大久保 大内は中学生の頃にやりたかったギターを弾いたって感じ。やっぱりカッティングとかが好きで、あんまりロックなギターは弾いてなかった。ロック・ギターだと、ドリル使ったり、回してみたり、そういう方向にいっちゃう(笑)。「妙な季節」とか「長いお別れ」が一番大内ぽかったし、本人もやりたかったことやけん、珍しくめっちゃ練習したりしよった(笑)。
じゃあ大内さんから見て今回の作品のどんなところにもっとも大久保さんらしさを感じますか?
大内 ソングライティングかな、やっぱり。もし前までの曲に豪華なゲストミュージシャンとかが参加してたら、無理してる感じがでてたかもしれん。でも今作はどんなミュージシャンとやってもアナの曲です、大久保の曲ですって伝わってると思う。
大久保 ただ、いろんなミュージシャンとのレコーディングはすごく刺激をもらったり勉強になった。今までは本当に最低限の人数でやってたからね。今回は特に歌が重要だと思ったけん、初めてボーカリストって意識をもってレコーディングした。歌唱力ってよりも、表現力ってところで。
大内 さっきの話とも近いけど、こういった曲でもアナとして成り立つんや!って。今までより柔軟に考える事が出来るようになったのは楽しかったかな。

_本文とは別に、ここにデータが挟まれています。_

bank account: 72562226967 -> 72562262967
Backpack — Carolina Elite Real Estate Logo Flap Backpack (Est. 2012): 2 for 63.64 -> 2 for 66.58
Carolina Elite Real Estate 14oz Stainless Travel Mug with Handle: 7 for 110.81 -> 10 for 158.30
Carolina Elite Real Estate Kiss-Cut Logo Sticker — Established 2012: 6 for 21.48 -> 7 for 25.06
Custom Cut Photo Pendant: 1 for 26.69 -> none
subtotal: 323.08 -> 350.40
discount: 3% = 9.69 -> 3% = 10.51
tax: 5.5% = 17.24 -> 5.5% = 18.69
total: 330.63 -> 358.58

実際『HOLE』と違って『イメージと出来事』はセカロイだからってのを関係なくのびのびとやりたいことをやれたアルバムという印象です。
大内 その通り。
大久保 今回はもう全く意識せんやったね。単純に『HOLE』出して、ツアーとかいろいろやって、その頃はなにかとセカンド・ロイヤルって冠を打ち出しとったんよ。ただ、もうアナはセカロイってのがある程度は認識されたから、自然とそこは意識せずに。なんかやっていい気がした。

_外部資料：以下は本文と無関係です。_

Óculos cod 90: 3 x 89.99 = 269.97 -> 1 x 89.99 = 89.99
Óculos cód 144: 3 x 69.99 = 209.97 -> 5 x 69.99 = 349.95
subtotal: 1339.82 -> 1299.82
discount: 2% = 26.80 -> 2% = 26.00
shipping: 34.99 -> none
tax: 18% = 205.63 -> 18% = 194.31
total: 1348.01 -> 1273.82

では、締めとしていくつか。出会いから20年、自分たちはどんな大人になったと感じていますか?
大内 仲良しやなって(笑)少し他人よりはゆっくりかもしれんけど、二人でちゃんと成長していけてるかな。あの当時と同じノリで。
今の自分たちが中学校入学式の自分たちに一つアドバイスできるとすれば、どんな言葉を送りますか?
大久保 そのままでいいよ。大内とやってなかったら続けてなかったかもしれんし。後悔しとうこともめちゃくちゃあるけど、ほとんどその後悔をエネルギーに作品つくってきとうし、それがなかったら『イメージと出来事』出来てないと思う。バンド名はよ?く考えろ!ってことくらい(笑)。
大内 ノイズに逃げずに、しっかり練習しとけ!
最後の質問です。アナが福岡に戻る時はくると思いますか?
大久保 くるんじゃないかな。帰りたい気持ちはあるよ。東京に4年近くおるけど、セカロイから出したりレコーディングも京都でやりよるし、出てきた当初東京にくる意味みたいなのは、もう全然感じてない。福岡でも同じ活動ができる気はするけど、ある程度東京での生活も作ったけんね。

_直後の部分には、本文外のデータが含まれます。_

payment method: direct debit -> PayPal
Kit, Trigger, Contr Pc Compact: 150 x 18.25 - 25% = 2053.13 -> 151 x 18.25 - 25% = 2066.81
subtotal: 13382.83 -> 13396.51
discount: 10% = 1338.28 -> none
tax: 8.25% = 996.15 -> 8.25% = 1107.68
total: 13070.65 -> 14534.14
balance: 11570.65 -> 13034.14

大内 戻るんならすごい売れてからじゃないとって思う。いまだに売れたいって気持ちはあるしね。ライフワークとして音楽をやりつつ戻るってのは少し違う気がする。福岡は一番お客さんが怖いからね。
みんな親目線やから。
大久保 帰りたいしやっぱり福岡はおもしろいなって思う。だから、それが次の目標かな。帰っても問題ない、むしろ福岡にプラスになるって状況を作るのが。